もがき葛藤する池松壮亮を容赦なく追い詰める人物たちの姿も
石井裕也監督最新作『本心』ロング予告解禁、人間の存在を揺るがす物語がついに明らかに
2024.10.08 08:00
©︎2024 映画『本心』製作委員会
2024.10.08 08:00
11月8日(金)に全国公開される石井裕也監督最新作『本心』の最新予告が解禁された。
原作は、『ある男』で知られる平野啓一郎による同名の長編小説。キャストには、池松壮亮を主演に迎え、三吉彩花、水上恒司、仲野太賀、田中泯、綾野剛、妻夫木聡、田中裕子ら、映画界を牽引する実力派俳優陣が集結した。

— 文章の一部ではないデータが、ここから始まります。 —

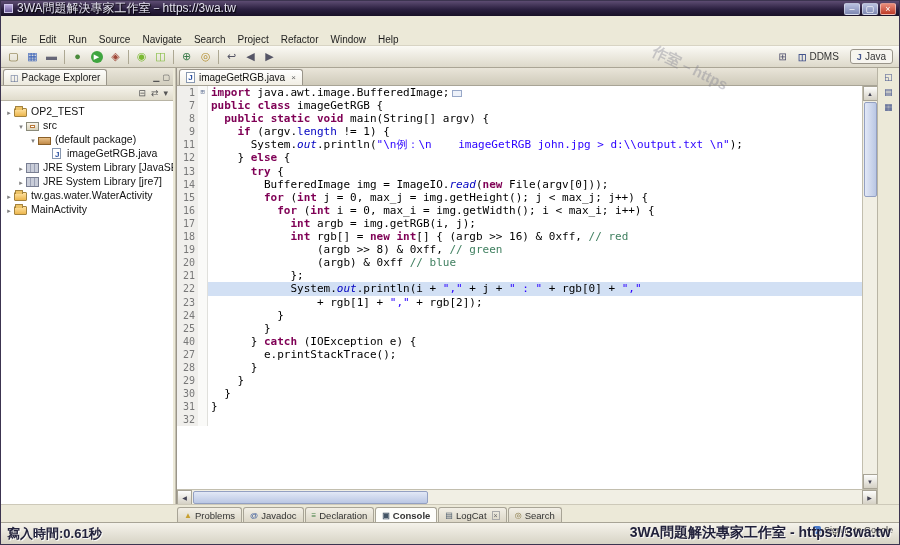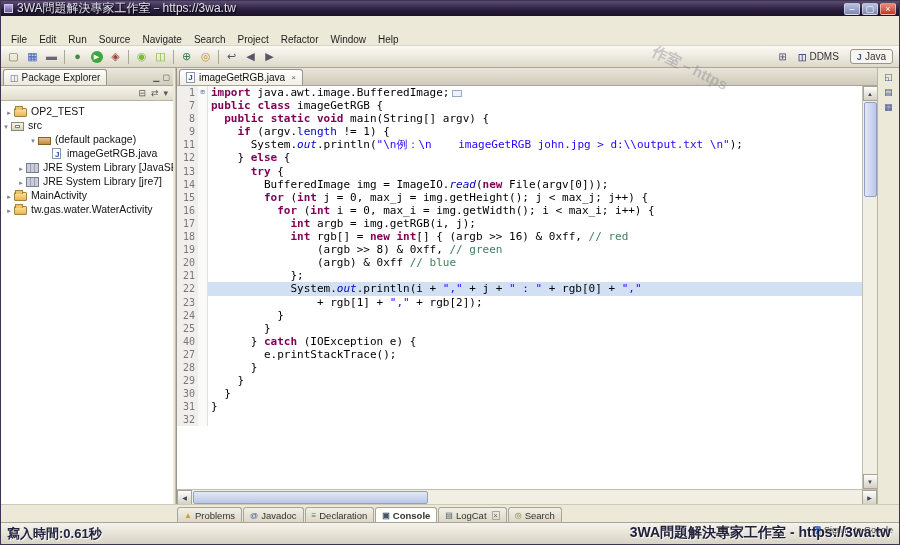"src" div.tree-row { padding-left: none -> 15px }
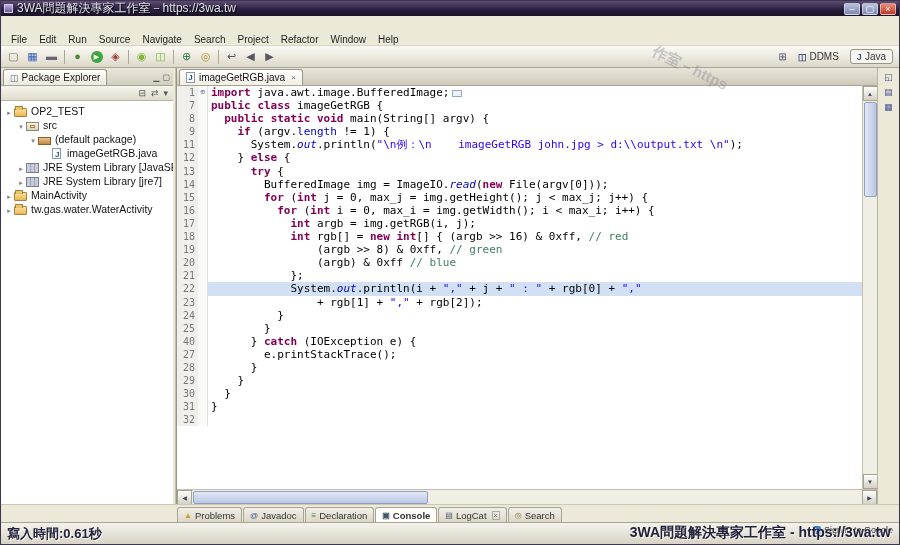"MainActivity" div.tree-row { order: before "tw.gas.water.WaterActivity" -> after "tw.gas.water.WaterActivity" }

本作の舞台は、“リアル”と“リアルではないもの”の境界が今よりもさらに曖昧になった世界。
本作は、“リアル”と“リアルではないもの”の境界が今よりもさらに曖昧になった世界が舞台のヒューマンミステリー。亡くなった母の“本心”を知るためAIで彼女を蘇らせることを選択する青年・石川朔也と、彼を取り巻く人間の「心」と「本質」に迫る。
今回解禁されたのは、テクノロジーの著しい進化に翻弄されていく主人公・朔也と、彼を取り巻く人々が、互いの“本心”を探り合い、ぶつかり合う最新ロング予告。朔也(池松壮亮)は、母・秋子(田中裕子)と二人でつつましい生活を送るごく普通の青年。しかしある日、「大事な話があるの」と言い残して急逝した母・秋子が、実は“自由死”を選んでいたことを知ってしまう。幸せそうに見えた母がなぜ自ら死を望んだのか? 母の本心を探るため、朔也は不安を抱えながらも、AIに集約させ人格を形成するVF(ヴァーチャル・フィギュア)を利用し、仮想空間に母を“蘇らせる”選択をする。解禁された映像では、生前の秋子の親友・三好彩花(三吉彩花)の協力もあり、他愛もない穏やかな日常を取り戻そうとしていく朔也が、次第に母の“隠された一面”を目の当たりにしていく様子、そして母だけでなく自分自身の本心すらも見失っていく姿が映し出されていく。
「世界は僕を置き去りにして進んでいく。怖かった」──変容していく社会でもがき葛藤する朔也を、容赦なく追い詰める登場人物たち。うまく生きようとするも時代に飲み込まれていく幼馴染・岸谷(水上恒司)の心の叫びや、朔也に無邪気で不敵な笑みを向ける、人気アバターデザイナーのイフィー(仲野太賀)。技術者の野崎(妻夫木聡)がAIを駆使して作り上げた、VFの中尾(綾野剛)は生身の人間と見紛う姿で現れ、自分は4年前に亡くなっている事実を明かし、朔也を酷く動揺させる。
極めつけは、VFゴーグルを装着した朔也の「好きなんです」の言葉に、三好が怪訝な表情を浮かべ「誰…?」と言葉を放つシーン。テクノロジーは、人間の何を変えてしまうのか。会話の奥に潜む、それぞれの“本心”とは。
2019年に新聞連載が開始され、2021年に出版された原作小説『本心』。当時は2040年代を舞台にした“未来の物語”として描かれていたが、現実では想像を超える速度でテクノロジーが発展したことで、映画の舞台設定も「今から地続きの少し先の将来(物語の始まりは2025年)」へと大幅に前倒しされた。現に“亡くなった人をAIで蘇らせる”サービスはアジア各国で既にビジネス展開されており、多くの論争を生んでいる。